Starting at the line that has "- Для получения" and stopping after the line that has "Gamification by FriendsOfFlarum", reproduce the listing below exactly; omit everything else.

╔══

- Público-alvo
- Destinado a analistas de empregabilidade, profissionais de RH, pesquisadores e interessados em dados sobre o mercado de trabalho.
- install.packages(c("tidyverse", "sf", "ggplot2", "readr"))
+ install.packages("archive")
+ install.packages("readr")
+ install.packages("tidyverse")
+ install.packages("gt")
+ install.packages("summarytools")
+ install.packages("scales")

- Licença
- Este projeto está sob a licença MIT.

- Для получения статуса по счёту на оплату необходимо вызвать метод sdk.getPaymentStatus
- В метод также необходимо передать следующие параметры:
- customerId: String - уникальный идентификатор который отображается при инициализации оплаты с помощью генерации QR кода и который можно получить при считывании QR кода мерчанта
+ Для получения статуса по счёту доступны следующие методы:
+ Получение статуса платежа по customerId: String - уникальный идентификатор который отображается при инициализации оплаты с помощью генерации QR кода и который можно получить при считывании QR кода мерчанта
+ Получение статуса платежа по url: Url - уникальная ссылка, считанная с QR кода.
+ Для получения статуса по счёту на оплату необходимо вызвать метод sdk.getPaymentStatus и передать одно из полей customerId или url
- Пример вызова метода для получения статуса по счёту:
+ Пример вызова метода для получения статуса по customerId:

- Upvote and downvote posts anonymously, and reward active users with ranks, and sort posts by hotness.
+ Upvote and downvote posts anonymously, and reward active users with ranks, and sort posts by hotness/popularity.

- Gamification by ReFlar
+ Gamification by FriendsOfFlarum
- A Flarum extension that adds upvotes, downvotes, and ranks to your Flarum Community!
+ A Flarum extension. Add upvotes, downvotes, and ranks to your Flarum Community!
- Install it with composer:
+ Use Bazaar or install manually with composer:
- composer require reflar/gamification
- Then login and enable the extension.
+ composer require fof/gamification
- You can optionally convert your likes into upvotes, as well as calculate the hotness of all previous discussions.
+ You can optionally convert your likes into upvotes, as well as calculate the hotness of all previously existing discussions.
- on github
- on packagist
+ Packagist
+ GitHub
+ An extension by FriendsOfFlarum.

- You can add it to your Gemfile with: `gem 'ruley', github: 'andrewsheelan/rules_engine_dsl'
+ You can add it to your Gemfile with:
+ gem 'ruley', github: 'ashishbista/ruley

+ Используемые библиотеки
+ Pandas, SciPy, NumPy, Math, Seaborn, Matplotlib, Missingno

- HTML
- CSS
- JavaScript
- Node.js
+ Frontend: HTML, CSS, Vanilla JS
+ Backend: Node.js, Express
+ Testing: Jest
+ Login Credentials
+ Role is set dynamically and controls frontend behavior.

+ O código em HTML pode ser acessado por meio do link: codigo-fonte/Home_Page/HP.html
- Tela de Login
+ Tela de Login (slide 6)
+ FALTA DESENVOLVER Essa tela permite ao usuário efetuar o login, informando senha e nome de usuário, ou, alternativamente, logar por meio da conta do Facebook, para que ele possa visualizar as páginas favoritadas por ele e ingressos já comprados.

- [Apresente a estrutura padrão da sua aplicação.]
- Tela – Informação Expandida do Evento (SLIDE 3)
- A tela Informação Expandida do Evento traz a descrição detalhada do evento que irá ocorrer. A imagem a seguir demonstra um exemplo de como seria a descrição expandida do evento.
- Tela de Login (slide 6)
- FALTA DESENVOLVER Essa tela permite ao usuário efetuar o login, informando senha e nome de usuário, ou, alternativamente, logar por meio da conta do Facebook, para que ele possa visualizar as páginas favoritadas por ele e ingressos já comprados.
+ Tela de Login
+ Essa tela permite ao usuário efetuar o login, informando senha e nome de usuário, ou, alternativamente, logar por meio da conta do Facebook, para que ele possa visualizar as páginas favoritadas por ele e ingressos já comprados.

╚══

* COMPLETED EXERCISE *
- Для получения статуса по счёту на оплату необходимо вызвать метод sdk.getPaymentStatus
- В метод также необходимо передать следующие параметры:
- customerId: String - уникальный идентификатор который отображается при инициализации оплаты с помощью генерации QR кода и который можно получить при считывании QR кода мерчанта
+ Для получения статуса по счёту доступны следующие методы:
+ Получение статуса платежа по customerId: String - уникальный идентификатор который отображается при инициализации оплаты с помощью генерации QR кода и который можно получить при считывании QR кода мерчанта
+ Получение статуса платежа по url: Url - уникальная ссылка, считанная с QR кода.
+ Для получения статуса по счёту на оплату необходимо вызвать метод sdk.getPaymentStatus и передать одно из полей customerId или url
- Пример вызова метода для получения статуса по счёту:
+ Пример вызова метода для получения статуса по customerId:

- Upvote and downvote posts anonymously, and reward active users with ranks, and sort posts by hotness.
+ Upvote and downvote posts anonymously, and reward active users with ranks, and sort posts by hotness/popularity.

- Gamification by ReFlar
+ Gamification by FriendsOfFlarum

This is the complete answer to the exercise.